Dataset items
╭──
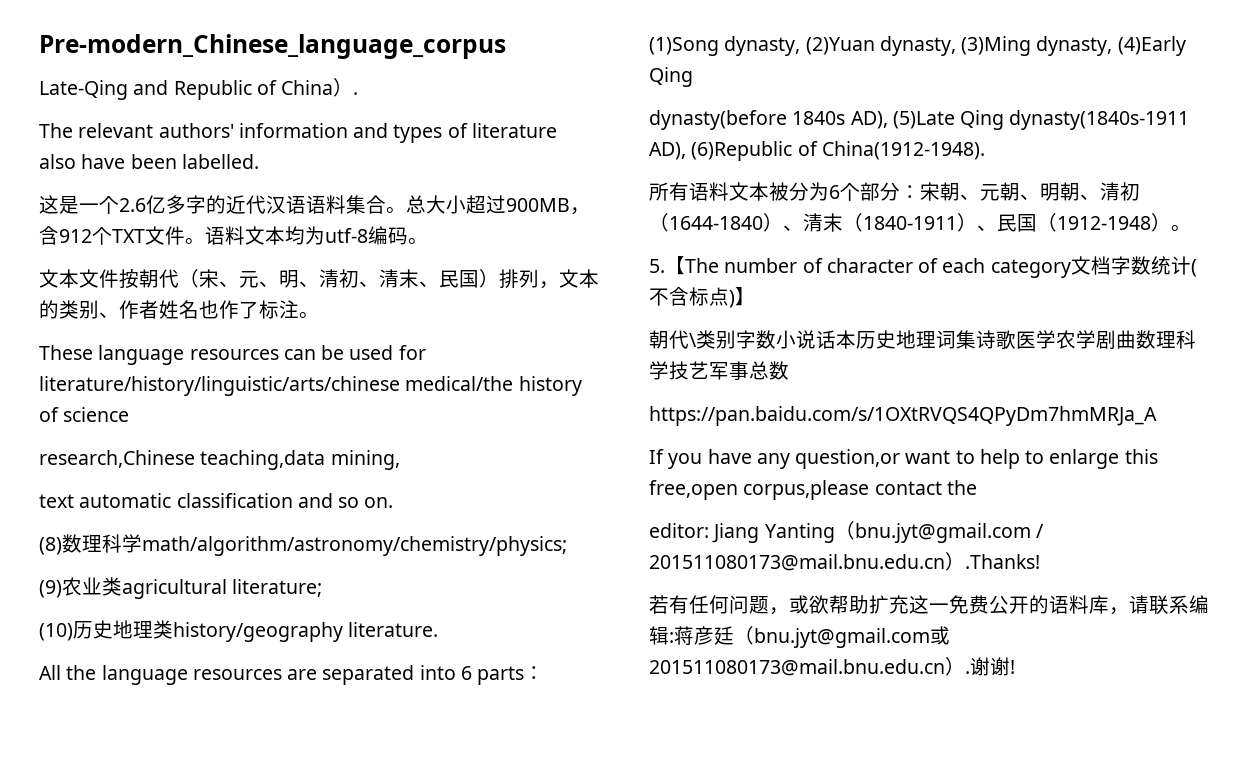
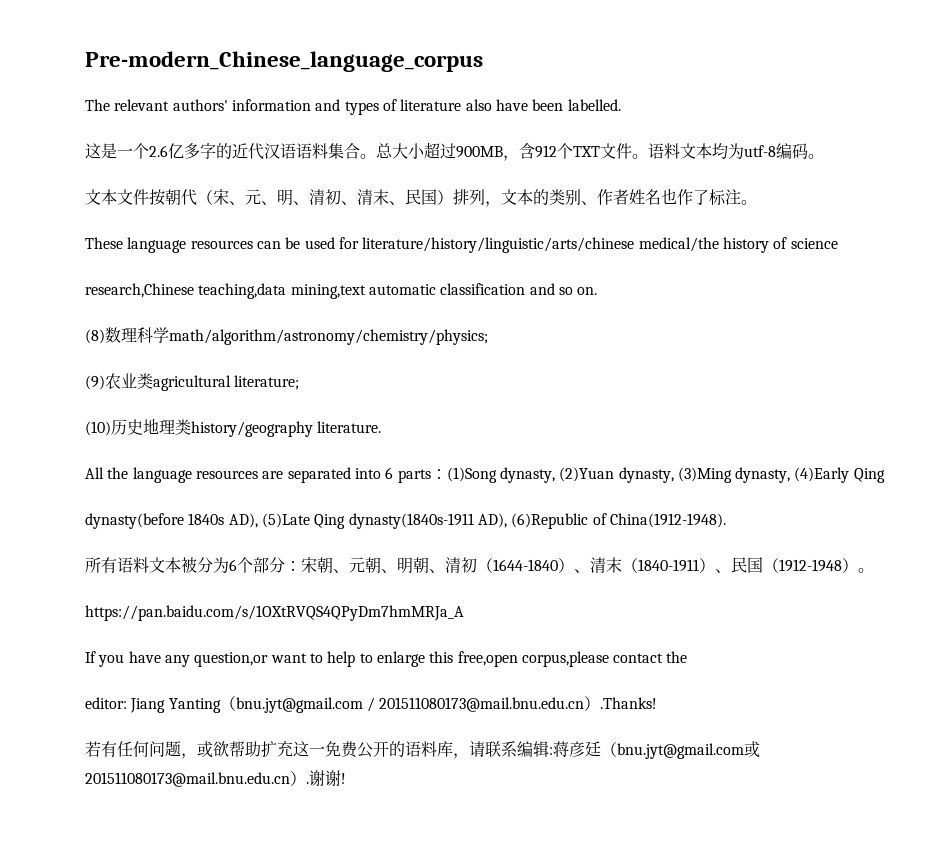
- Late-Qing and Republic of China）.
- research,Chinese teaching,data mining,
- text automatic classification and so on.
+ research,Chinese teaching,data mining,text automatic classification and so on.
- 5.【The number of character of each category文档字数统计(不含标点)】
- 朝代\类别字数小说话本历史地理词集诗歌医学农学剧曲数理科学技艺军事总数

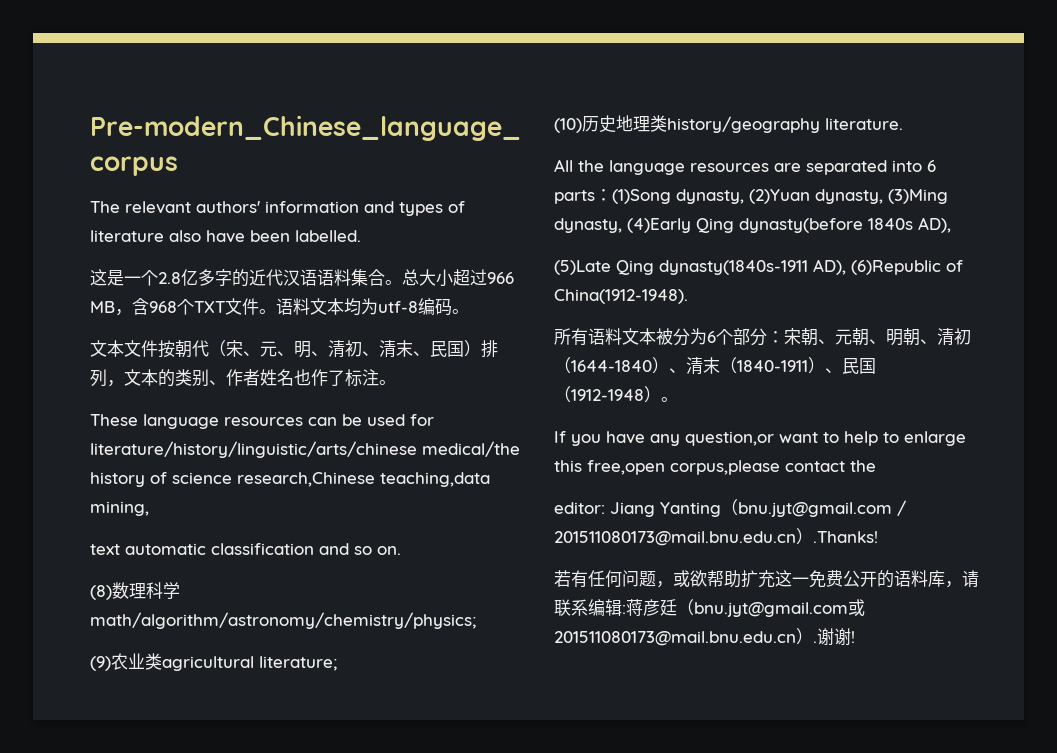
- 这是一个2.6亿多字的近代汉语语料集合。
+ 这是一个2.8亿多字的近代汉语语料集合。
- 总大小超过900MB，含912个TXT文件。
+ 总大小超过966 MB，含968个TXT文件。
- These language resources can be used for literature/history/linguistic/arts/chinese medical/the history of science
- research,Chinese teaching,data mining,text automatic classification and so on.
+ These language resources can be used for literature/history/linguistic/arts/chinese medical/the history of science research,Chinese teaching,data mining,
+ text automatic classification and so on.
- All the language resources are separated into 6 parts：(1)Song dynasty, (2)Yuan dynasty, (3)Ming dynasty, (4)Early Qing
- dynasty(before 1840s AD), (5)Late Qing dynasty(1840s-1911 AD), (6)Republic of China(1912-1948).
+ All the language resources are separated into 6 parts：(1)Song dynasty, (2)Yuan dynasty, (3)Ming dynasty, (4)Early Qing dynasty(before 1840s AD),
+ (5)Late Qing dynasty(1840s-1911 AD), (6)Republic of China(1912-1948).
- https://pan.baidu.com/s/1OXtRVQS4QPyDm7hmMRJa_A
╰──
» Problem description: If a line in the data contains the string "Republic", count it, then give the total and nothing else.

» Task output: 3